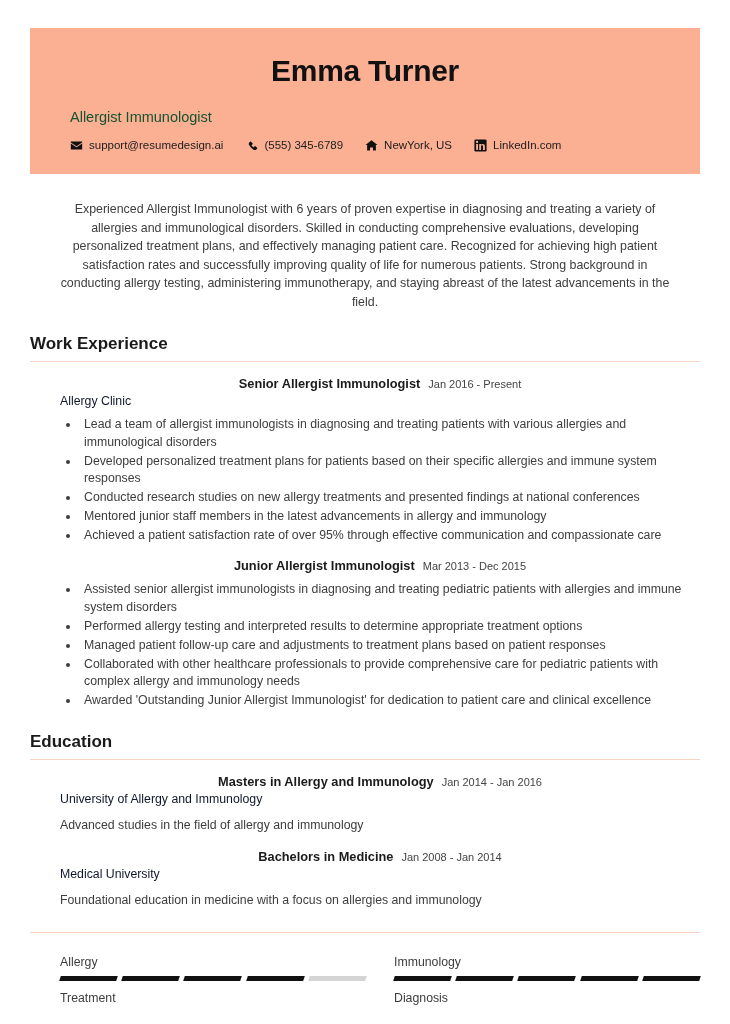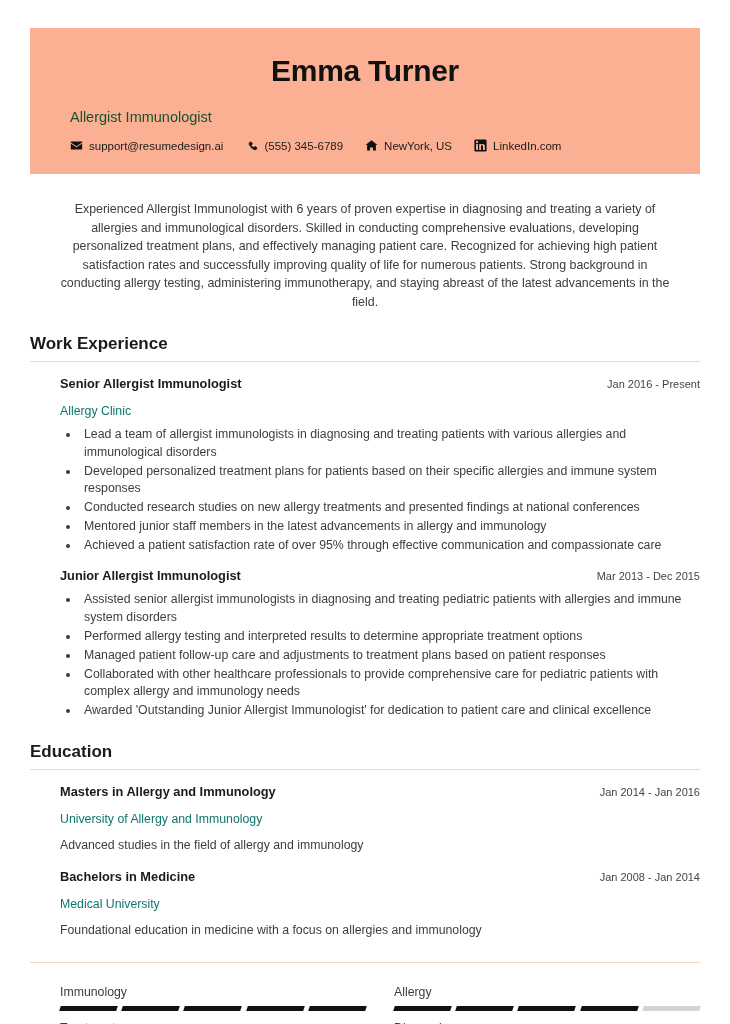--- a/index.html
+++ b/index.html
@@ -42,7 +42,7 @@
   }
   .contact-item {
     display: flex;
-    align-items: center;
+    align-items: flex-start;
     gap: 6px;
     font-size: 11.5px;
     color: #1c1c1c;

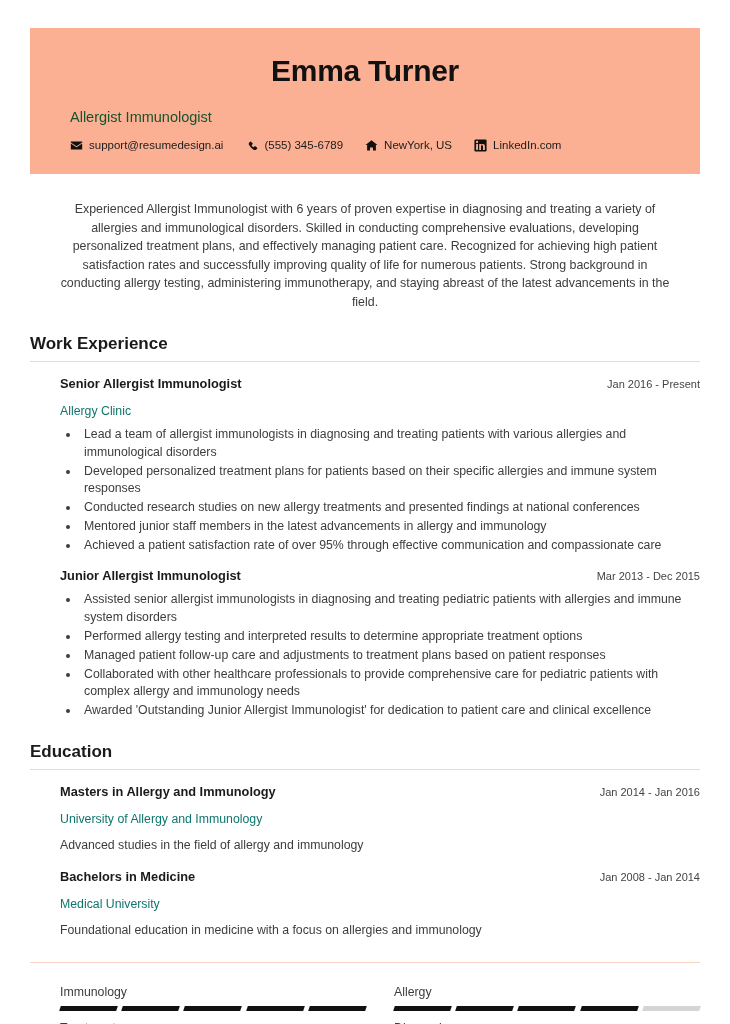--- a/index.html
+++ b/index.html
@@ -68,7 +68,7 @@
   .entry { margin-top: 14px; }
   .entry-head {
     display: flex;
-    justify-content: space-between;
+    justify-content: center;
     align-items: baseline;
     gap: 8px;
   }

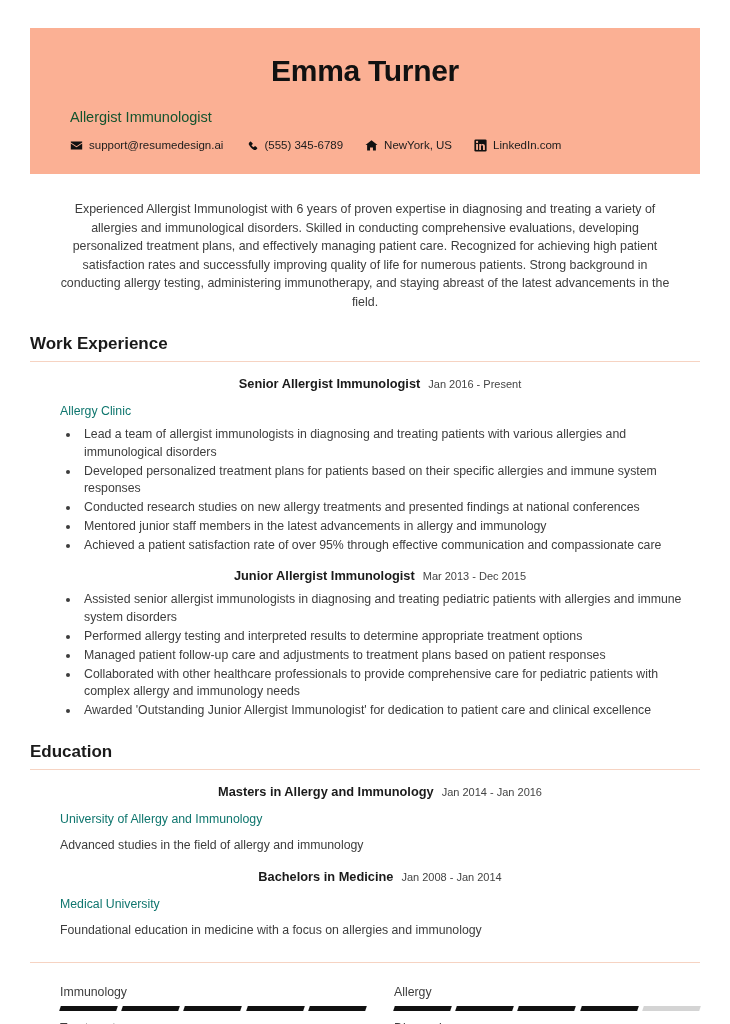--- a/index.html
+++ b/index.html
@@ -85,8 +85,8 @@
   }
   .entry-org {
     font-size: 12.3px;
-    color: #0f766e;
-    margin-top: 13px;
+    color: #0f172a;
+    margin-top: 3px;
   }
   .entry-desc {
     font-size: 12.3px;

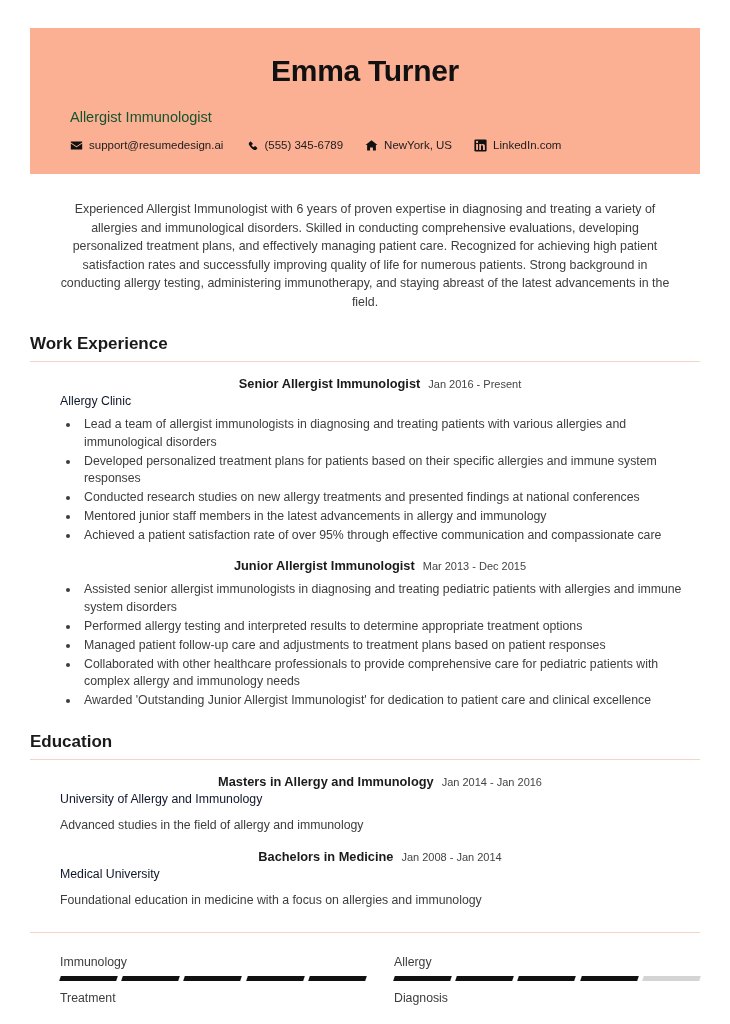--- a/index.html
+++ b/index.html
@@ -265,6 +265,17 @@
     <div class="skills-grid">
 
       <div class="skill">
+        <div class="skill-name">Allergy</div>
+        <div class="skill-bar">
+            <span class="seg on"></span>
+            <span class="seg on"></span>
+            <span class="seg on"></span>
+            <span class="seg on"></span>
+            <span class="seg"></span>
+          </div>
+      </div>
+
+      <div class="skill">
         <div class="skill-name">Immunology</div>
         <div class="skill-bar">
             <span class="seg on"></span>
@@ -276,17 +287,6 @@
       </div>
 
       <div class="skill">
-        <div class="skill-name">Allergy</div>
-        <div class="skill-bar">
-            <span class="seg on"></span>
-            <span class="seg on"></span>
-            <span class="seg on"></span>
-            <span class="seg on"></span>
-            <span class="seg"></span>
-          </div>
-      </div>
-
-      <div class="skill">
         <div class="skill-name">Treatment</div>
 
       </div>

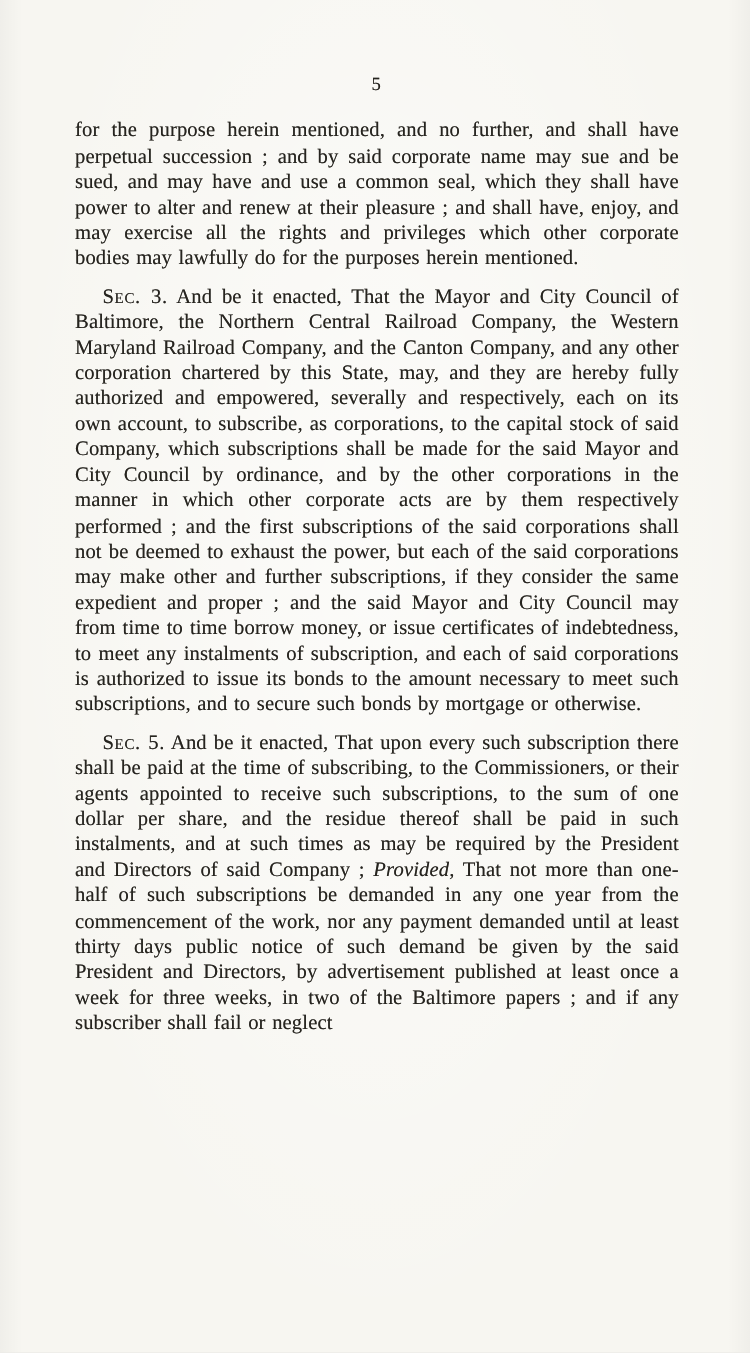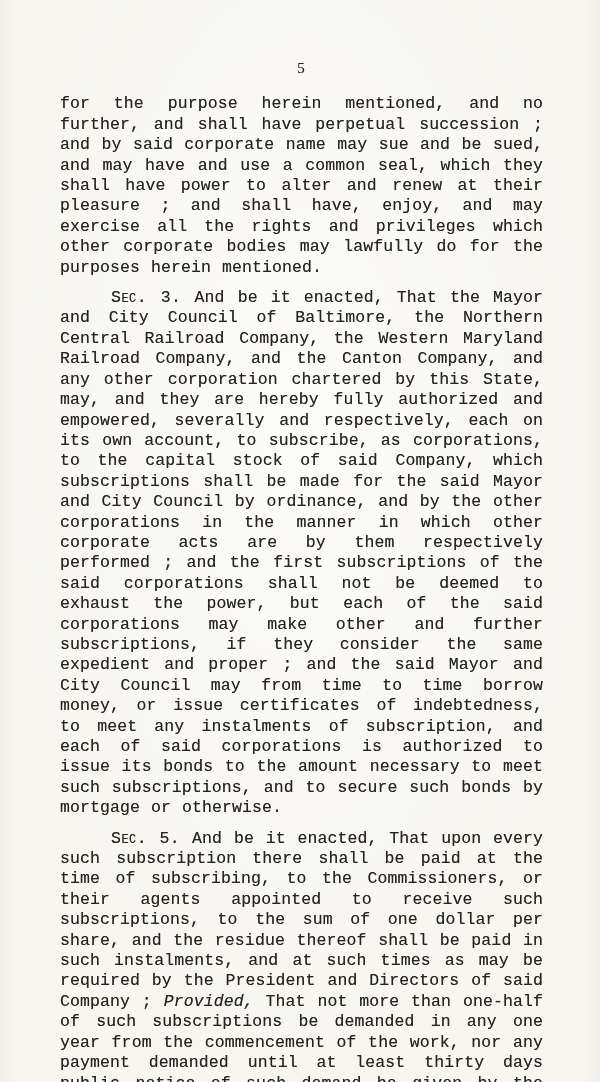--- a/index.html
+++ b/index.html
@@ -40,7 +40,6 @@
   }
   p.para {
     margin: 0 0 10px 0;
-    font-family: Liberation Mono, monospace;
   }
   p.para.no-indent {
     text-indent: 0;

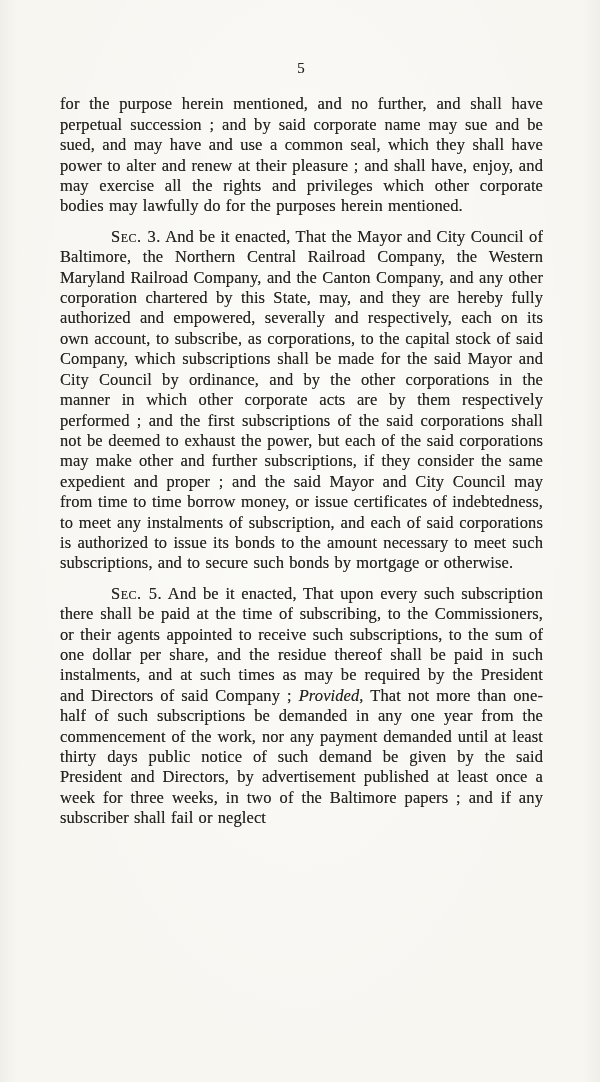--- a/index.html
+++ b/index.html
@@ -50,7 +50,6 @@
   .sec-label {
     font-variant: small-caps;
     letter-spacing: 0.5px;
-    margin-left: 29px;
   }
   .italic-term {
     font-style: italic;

The task:
Which lines of the records hold the string "font"? Copy each one.

Solution to this problem:
     font-size: 11.5px;
     font-size: 12.3px;
     font-size: 12.3px;
-    font-family: Liberation Mono, monospace;
     font-variant: small-caps;
     font-style: italic;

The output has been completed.